Support multi-version GitLab upgrade path in Operator

Summary

The GitLab Operator currently sets SKIP_POST_DEPLOYMENT_MIGRATIONS in the pre-migration job and always splits pre and post-deployment migrations. This enforces a ZDU (Zero Downtime Upgrade) migration pattern without explicitly calling this enforcement in the upgrade guidance and that can cause migration failures when jumping versions, as demonstrated in gitlab-org/gitlab#578331 (closed).

Current behavior

When upgrading GitLab using the Operator (e.g., from 18.3.5 to 18.5.1):

  1. The Operator sets SKIP_POST_DEPLOYMENT_MIGRATIONS=true in the pre-migration job
  2. Regular migrations run first (18.4 → 18.5 regular migrations)
  3. Webservice/Sidekiq restart
  4. Post-deployment migrations run later (18.4 → 18.5 post migrations)

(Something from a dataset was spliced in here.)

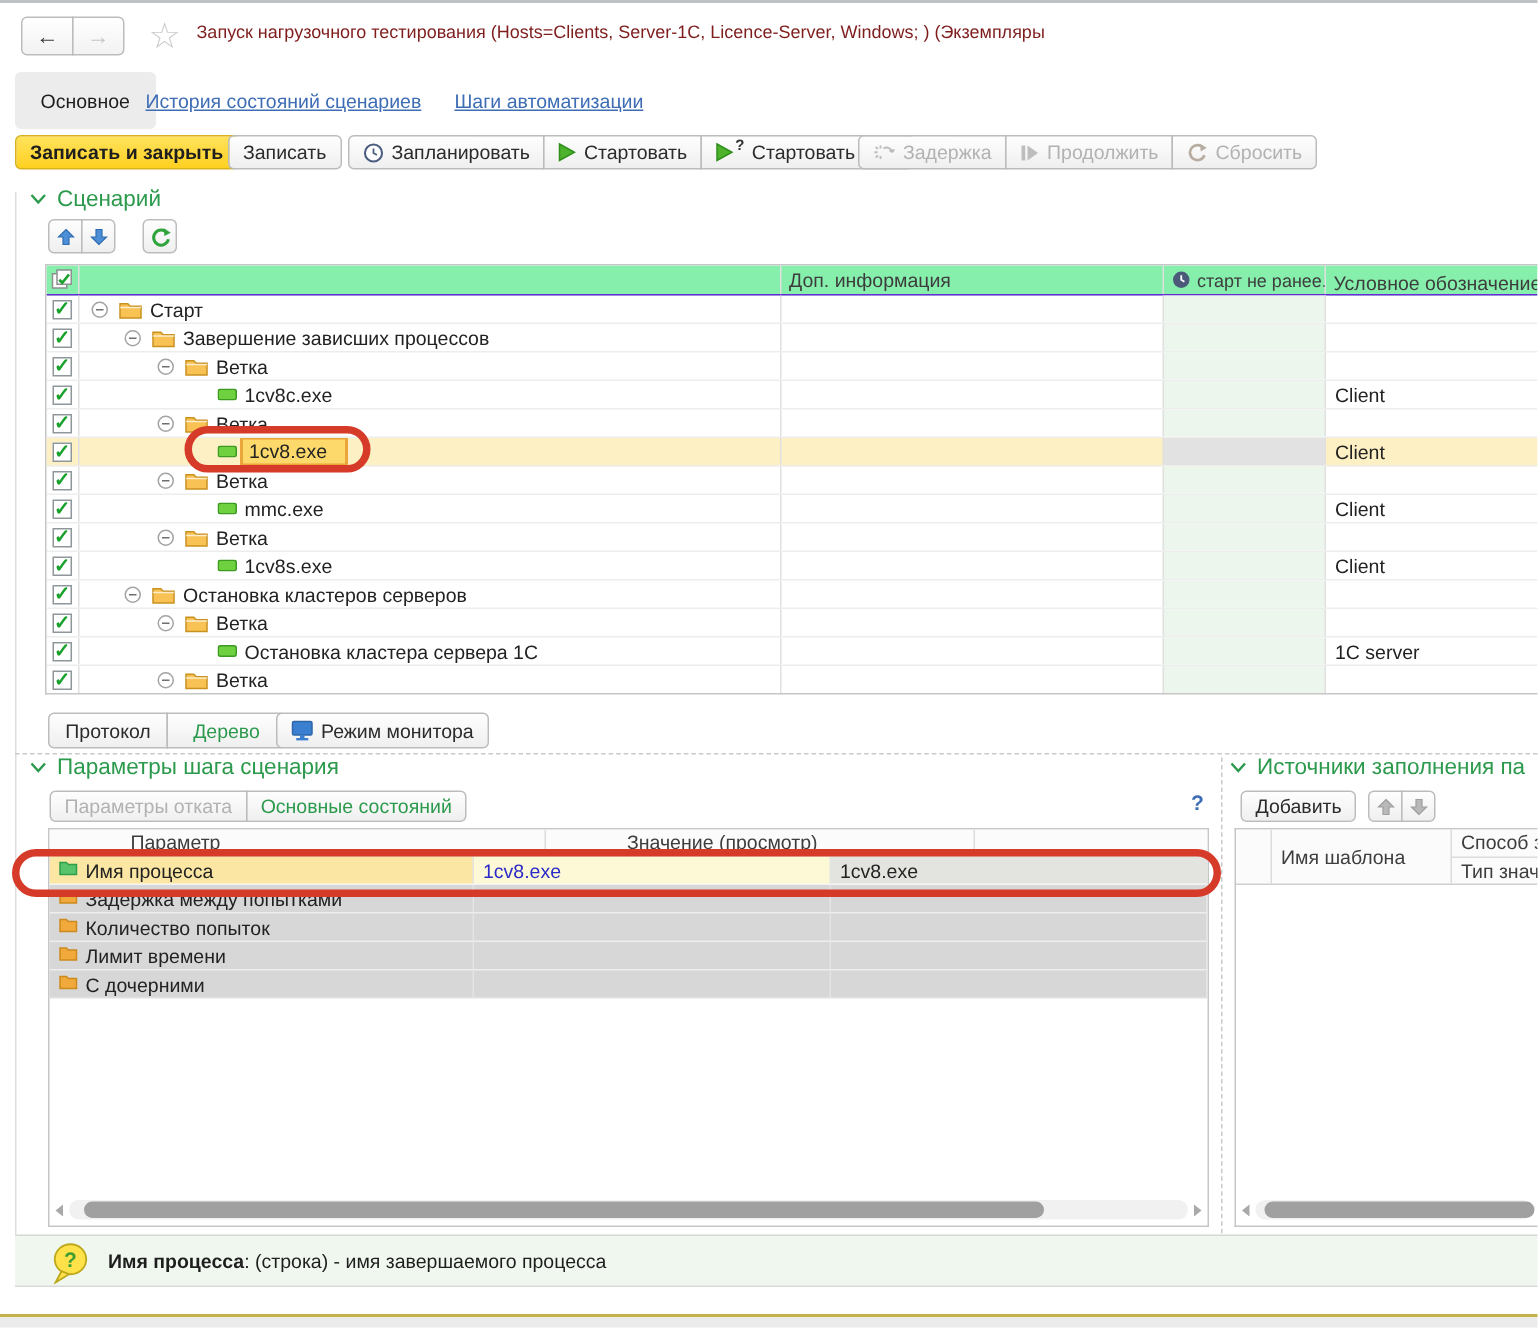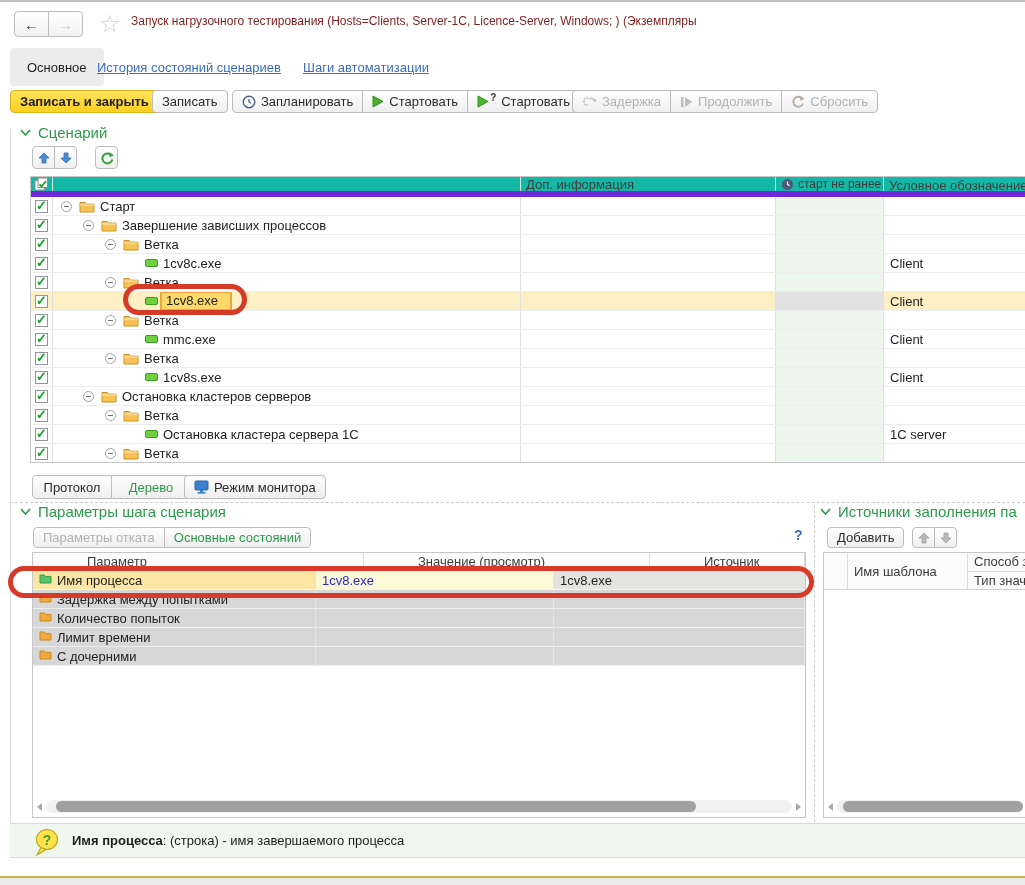"Доп. информация" .t-head { background: #14b8a6 -> #86efac; border-bottom: 6px solid #6d28d9 -> 1px solid #6d28d9 }
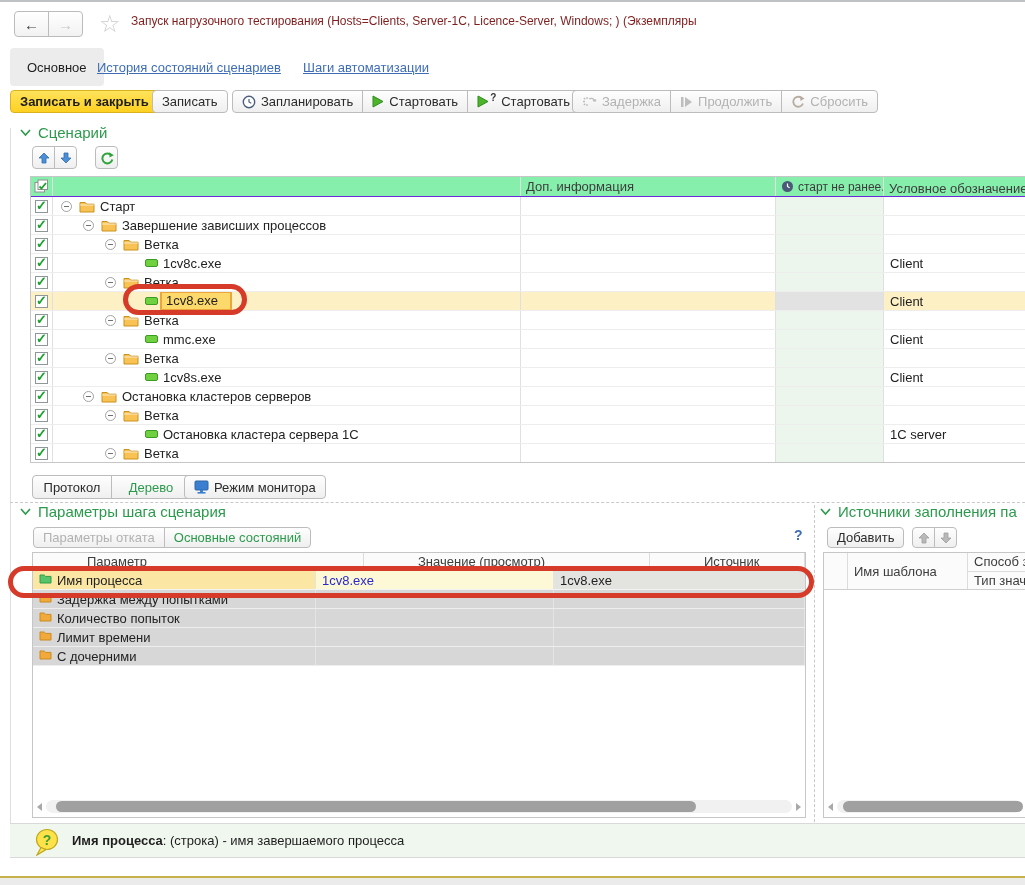"Источник" div.p-src { html: <div><span>Источник</span></div> -> none }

This creates a problematic migration order when skipping versions:

  • 18.4 regular migrations → 18.5 regular migrations → 18.4 post migrations → 18.5 post migrations

However, the expected order for a downtime upgrade should be:

  • 18.4 regular → 18.4 post → 18.5 regular → 18.5 post (all at once)

Problem

The split migration approach can cause failures when:

  • A post-deployment migration in version N drops/modifies data
  • A regular migration in version N+1 expects that data to exist
  • Example: 18.4 post-deployment migration drops a table, but 18.5 regular migration expects it to exist

Expected behavior

The Operator should either:

  1. Document requirement to follow minor upgrades at a time when using Operator
  2. Split multi-version upgrades to ZDU mode or intoduce non-ZDU mode for such paths

Versions

  • Operator: All versions

Related discussions

Edited by Nailia Iskhakova